§ **Exercise instructions**
Exactly the lines from the one with "[505,328,622,345] hermes/volume ->" to the end of the entries should appear in your answer, retyped word for word.

§ **Extracted data**
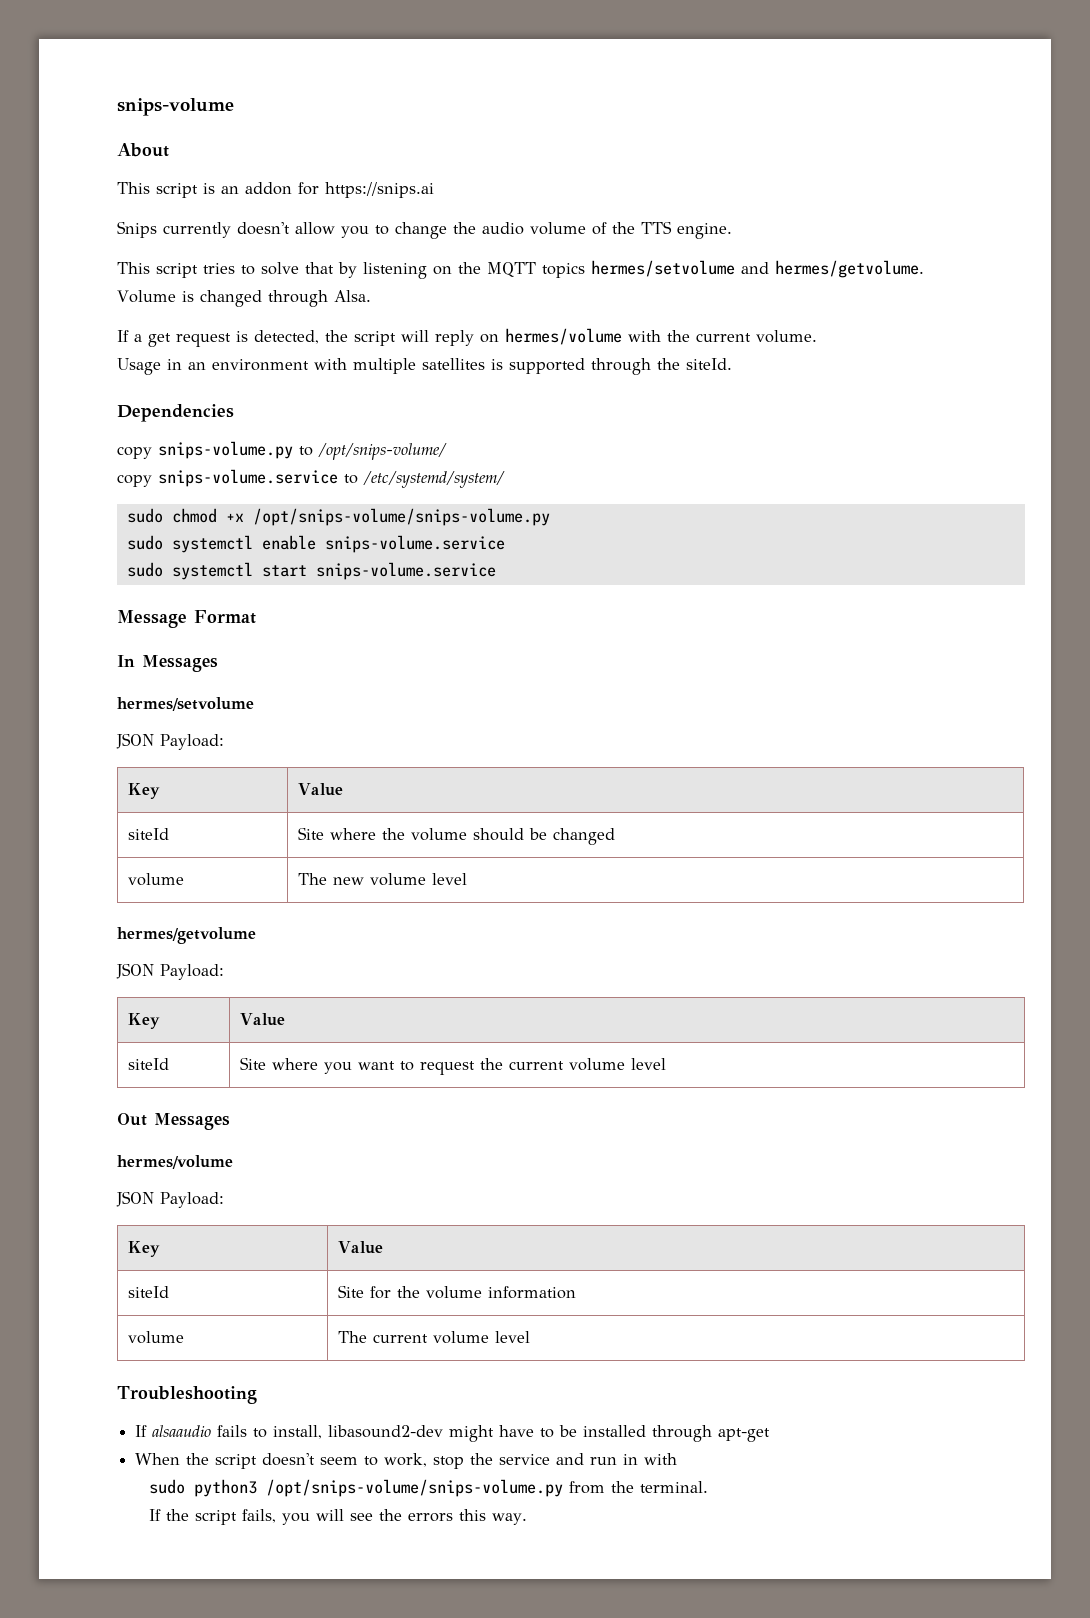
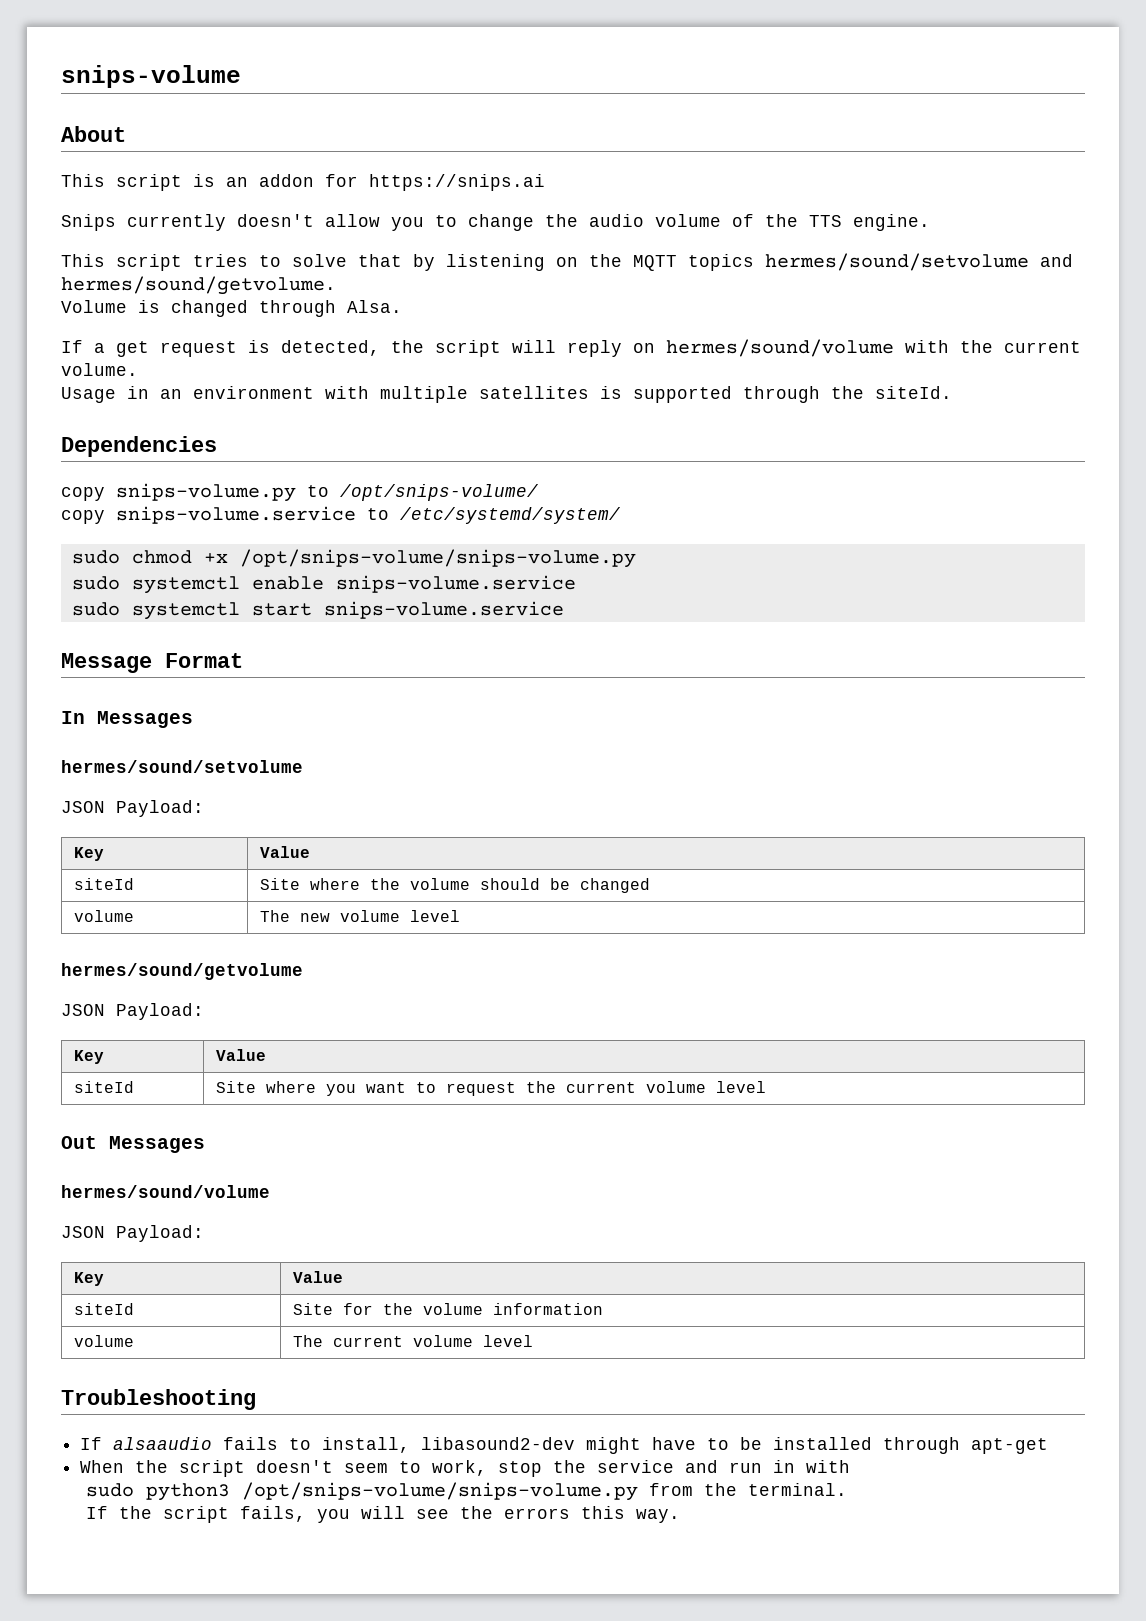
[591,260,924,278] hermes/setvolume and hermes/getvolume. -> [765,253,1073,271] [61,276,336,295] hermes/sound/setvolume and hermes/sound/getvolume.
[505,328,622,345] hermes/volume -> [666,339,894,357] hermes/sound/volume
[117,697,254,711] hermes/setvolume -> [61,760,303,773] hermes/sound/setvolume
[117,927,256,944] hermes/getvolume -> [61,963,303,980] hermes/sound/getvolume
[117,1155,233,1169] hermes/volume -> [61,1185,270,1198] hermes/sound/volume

§ **Solved exercise**
[505,328,622,345] hermes/volume -> [666,339,894,357] hermes/sound/volume
[117,697,254,711] hermes/setvolume -> [61,760,303,773] hermes/sound/setvolume
[117,927,256,944] hermes/getvolume -> [61,963,303,980] hermes/sound/getvolume
[117,1155,233,1169] hermes/volume -> [61,1185,270,1198] hermes/sound/volume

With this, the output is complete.